LC–MS/MS analyses of WT IMcrx strains

Liquid chromatography and MS parameters were essentially the same as described above with the following modifications:

Peptide chromatography was carried out on an Acclaim PepMap100 C18 capillary column (75 μm × 50 cm, 2-μm particle size, 100-Å pore size; Thermo Scientific). The following gradient was applied: 2.5–35% B over 195 min, 35–60% B over 40 min, 60–99% B over 5 min, 99% B for 15 min.

MS data acquisition was performed using a data-dependent Top20 method (MS1: scan range m/z 375–1600, AGC target value 1e6, maximum injection time 30 ms. MS2 parameters: see above). The precursor isolation window was 1.5 m/z. Full scan resolution was set to 70,000 (FWHM). Some samples were additionally analysed with an MS1 resolution of 140,000 (FWHM).

Identification of peptide spectrum matches and statistical evaluation

MS2 Spectra were analysed using Ursgal68. Post processing was performed using percolator (v. 2.08)69 and PSMs were filtered by 5% posterior error probability (PEP). Complete analysis pipeline was executed using the Python framework Ursgal (v 0.3.3)68 using default profile ‘QExactive+’. Additionally, Methionine oxidation and N-terminal acetylation was included as post translational modification search parameter. Details on parameters can be inspected in the Ursgal log JSONs that have been uploaded with the raw result files. In total, 3,234,459 and 2,687,720 peptide spectrum matches for PEPs≤5% and ≤1%, respectively, were observed. This translates to 42,815 and 35,926 distinct peptides for PEPs≤5% and ≤1%, respectively. Detailed listing of all identified peptides can be found in Supplementary Material 1.

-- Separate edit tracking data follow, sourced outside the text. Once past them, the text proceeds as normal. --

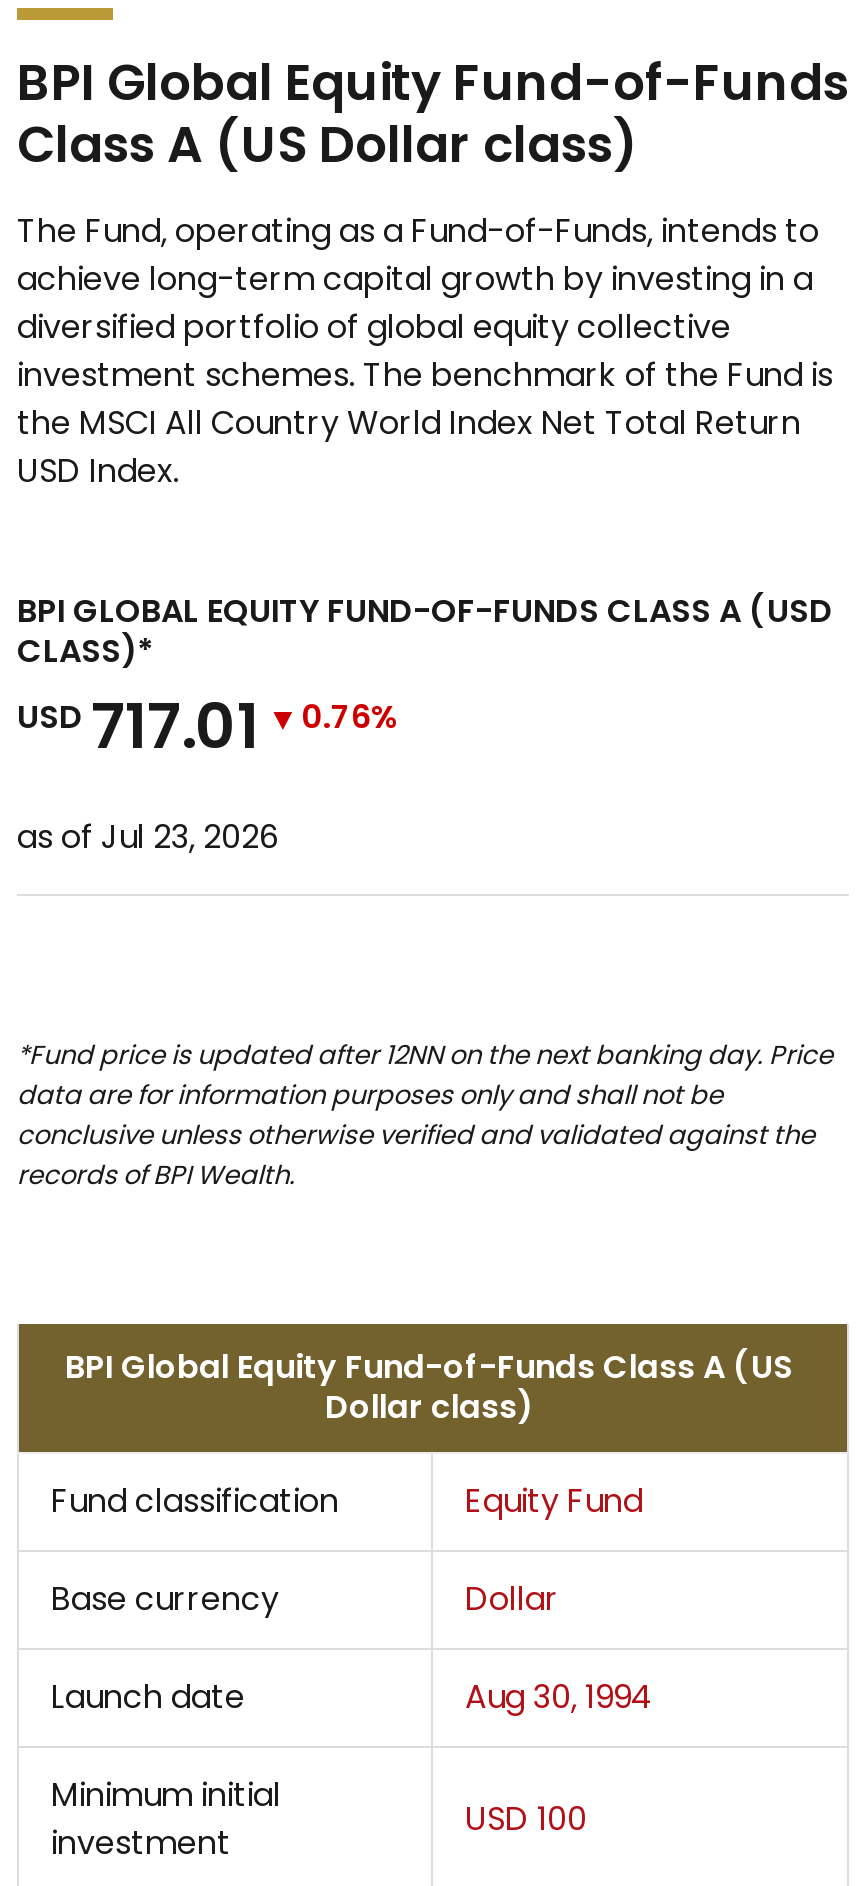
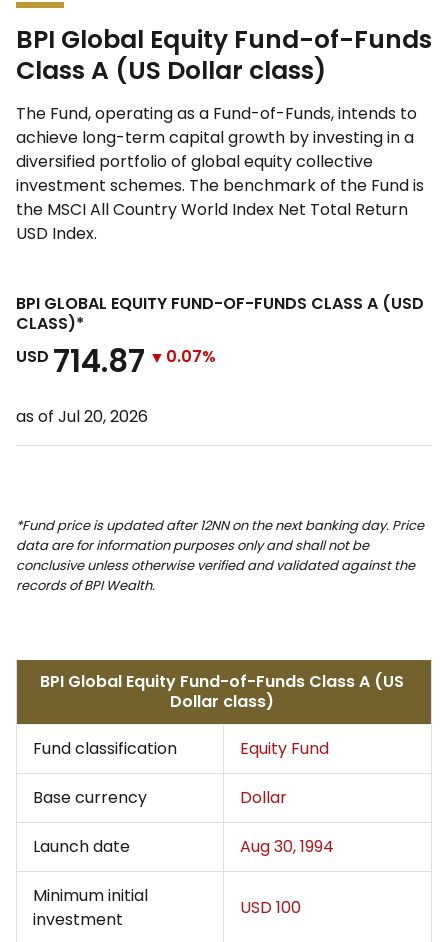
- USD 717.01
+ USD 714.87

- 0.76%
+ 0.07%

- as of Jul 23, 2026
+ as of Jul 20, 2026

Metabolically labelled peptide quantification

All peptides (PEP≤5%) were subjected to quantification using pyQms (refs 31, 70) using default parameters. To quantify peptides irrespectively of their identification in a given LC–MS/MS run, retention time alignment was performed as described before31,70 All quantifications were grouped and processed using piqDB, an internal database structure based on Python, mongoDB and Hadoop. In total, all quantifications resulted in 1,462,589 matched isotope pattern chromatograms (MICs) containing at least one isotope pattern match with a mScore ≥0.7. However, to include a MIC further into the quantitative analysis a total of eight quantifications (MS1 hits) were required with a mScore ≥0.7. Finally, protein quantifications were based on peptide identification with a PEP threshold ≤5% but with a more stringent quantification mScore threshold of 0.8 (for at least one match within the MIC). All circle plots, showing raw quantification results for all peptide (incl. charge) in all conditions were plotted using piqDB. Detailed listing of all quantified peptides can be found in Supplementary Data 3.

Unsupervised clustering

In total, 1,289 proteins were quantified in all six conditions and those were subjected to unsupervised clustering using pyGCluster43. All possible combinations between the distance matrices ‘Euclidean’ and ‘Correlation’ and the linkages ‘complete’, ‘average’, ‘weighted’, ‘centroid’, ‘median’ and ‘ward’ were clustered during each of the 250,000 iterations. Finally, all agglomerative hierarchical cluster results were combined using pyGCluster’s meta clustering approach resulting in 146 frequent (obCoFreq ≥0.1%) clusters forming five communities (Supplementary Fig. 7), namely community 21, 92, 99, 113 and 139.

Data availability

Coordinates and structure factors have been deposited in the world-wide Protein Data Bank with accession codes of 5E37. Mass spectrometry data has been uploaded to the ProteomeXchange Consortium with the data set identifier PXD003049 for the affinity trap experiment and PXD003759 for the isotopic labelling experiment. All other data that support the findings of this study are available from the corresponding author on reasonable request.

Additional information

How to cite this article: Hochmal, A.K. et al. Calredoxin represents a novel type of calcium-dependent sensor-responder connected to redox regulation in the chloroplast. Nat. Commun. 7:11847 doi: 10.1038/ncomms11847 (2016).